▶ [WHAT NEEDS TO BE DONE]:
Once every line below with "dispara" has been counted, state the total and nothing else.

[Before-and-after change data]
- - - - - - -

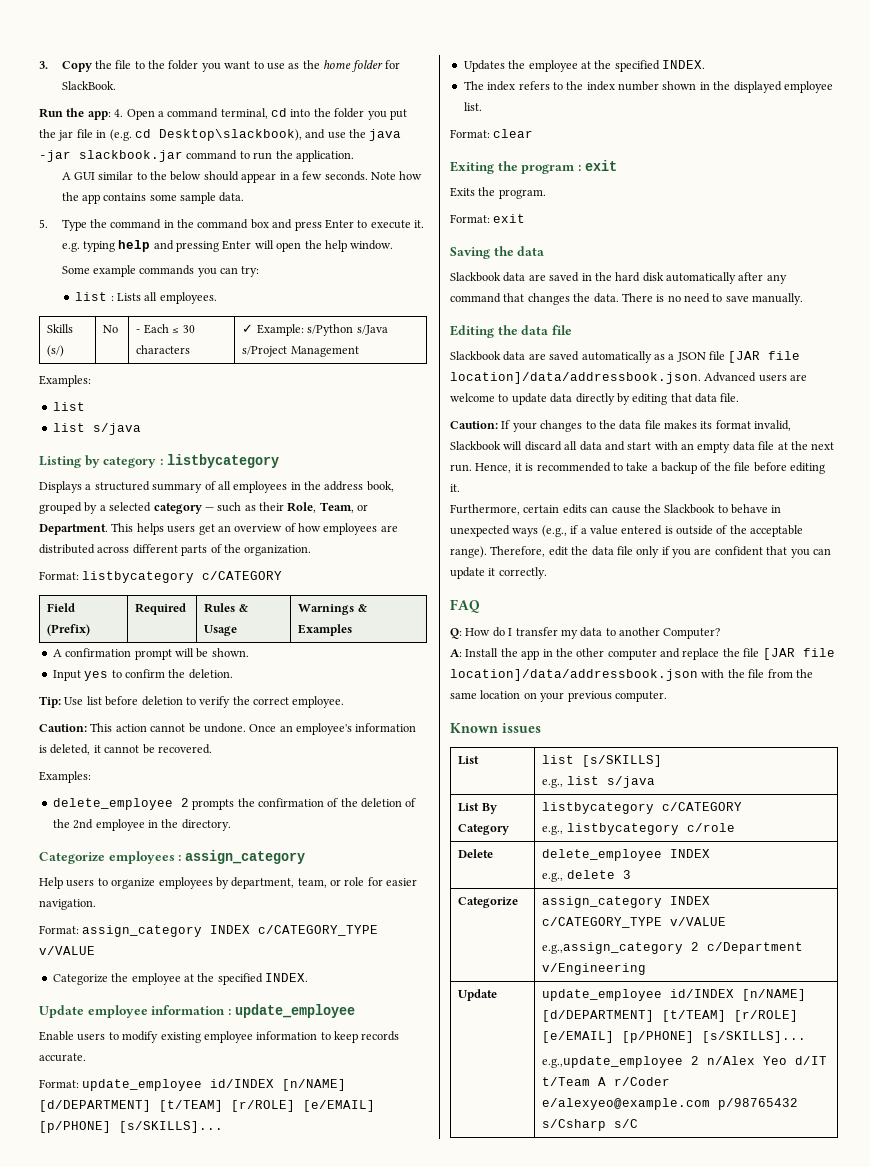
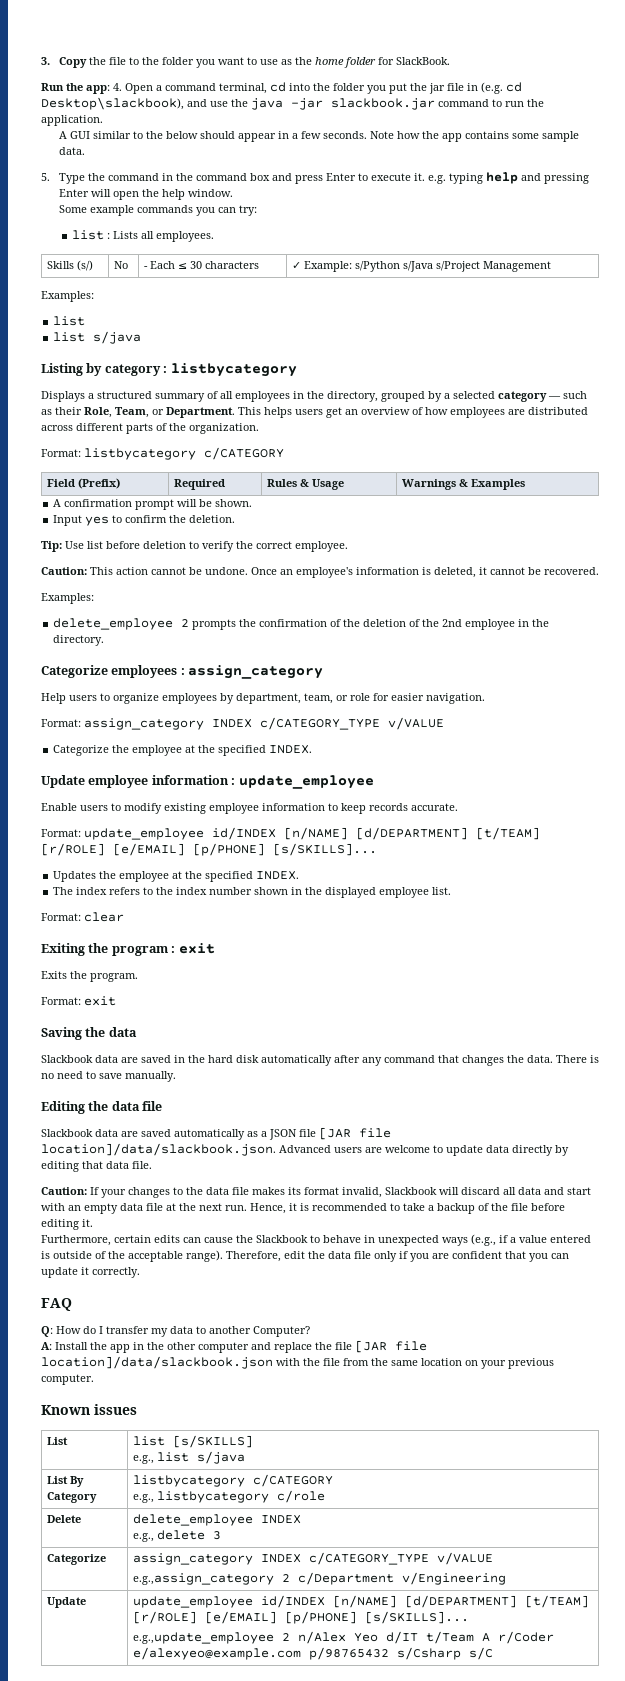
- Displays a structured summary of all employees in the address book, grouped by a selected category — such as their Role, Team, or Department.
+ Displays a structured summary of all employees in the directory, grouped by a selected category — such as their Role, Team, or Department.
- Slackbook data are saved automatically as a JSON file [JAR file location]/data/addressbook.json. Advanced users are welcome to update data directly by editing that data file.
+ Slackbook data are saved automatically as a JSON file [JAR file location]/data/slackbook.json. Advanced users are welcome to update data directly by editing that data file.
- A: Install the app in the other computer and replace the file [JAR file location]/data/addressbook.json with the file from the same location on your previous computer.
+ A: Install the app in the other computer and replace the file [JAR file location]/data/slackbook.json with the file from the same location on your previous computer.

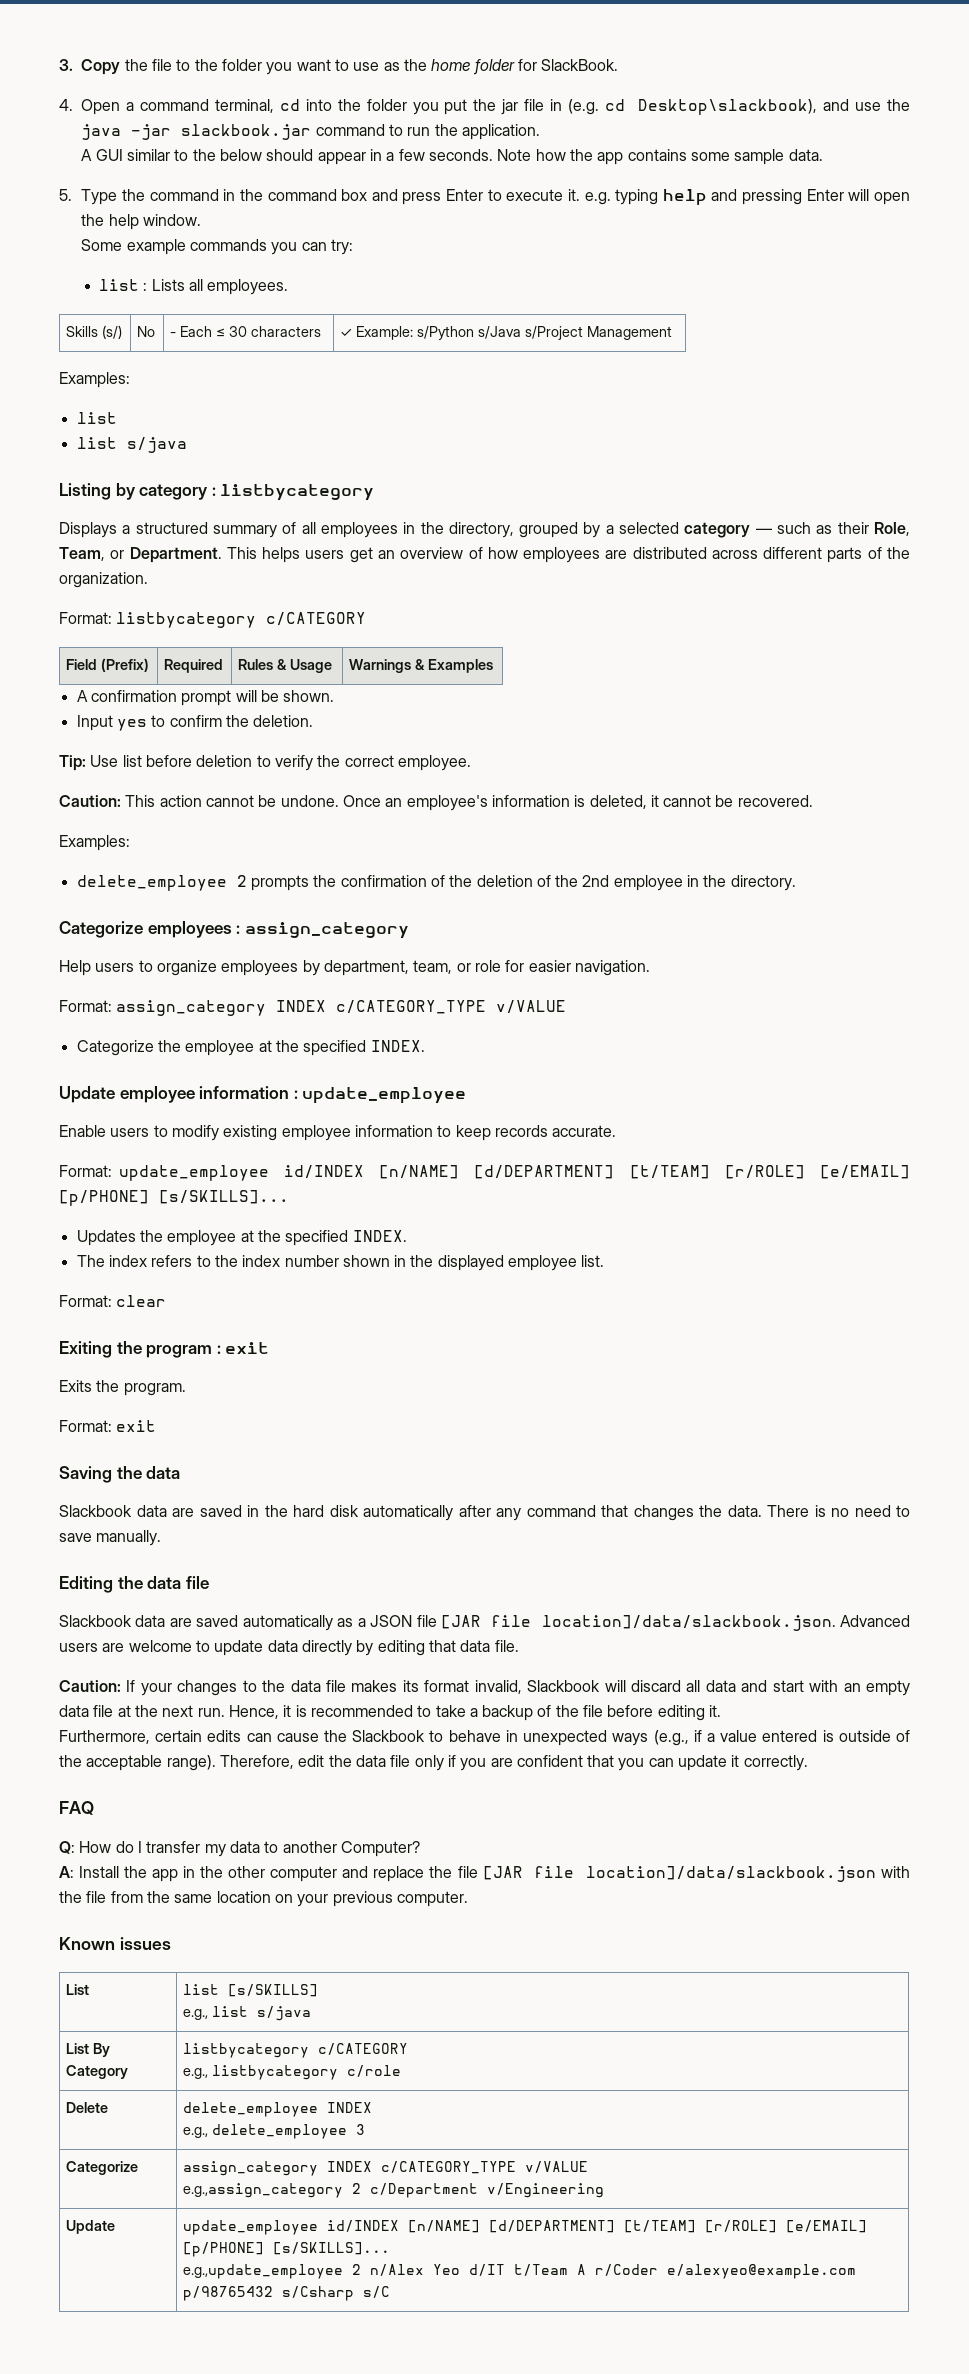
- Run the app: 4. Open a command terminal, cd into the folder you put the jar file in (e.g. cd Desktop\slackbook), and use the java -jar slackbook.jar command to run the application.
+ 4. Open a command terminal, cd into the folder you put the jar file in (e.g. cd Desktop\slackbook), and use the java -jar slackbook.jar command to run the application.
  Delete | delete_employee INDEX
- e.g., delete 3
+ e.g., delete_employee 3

- - - - - - -

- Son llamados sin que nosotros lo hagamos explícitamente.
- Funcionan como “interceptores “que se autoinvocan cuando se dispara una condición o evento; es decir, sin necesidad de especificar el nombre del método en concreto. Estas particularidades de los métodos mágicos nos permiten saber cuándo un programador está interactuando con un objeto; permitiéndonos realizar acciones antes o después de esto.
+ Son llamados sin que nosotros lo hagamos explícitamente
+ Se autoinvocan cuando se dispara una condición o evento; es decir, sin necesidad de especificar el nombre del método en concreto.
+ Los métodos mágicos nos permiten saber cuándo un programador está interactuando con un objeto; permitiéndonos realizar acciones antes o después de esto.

- - - - - - -

▶ [SOLUTION FOR THIS EXERCISE]:
2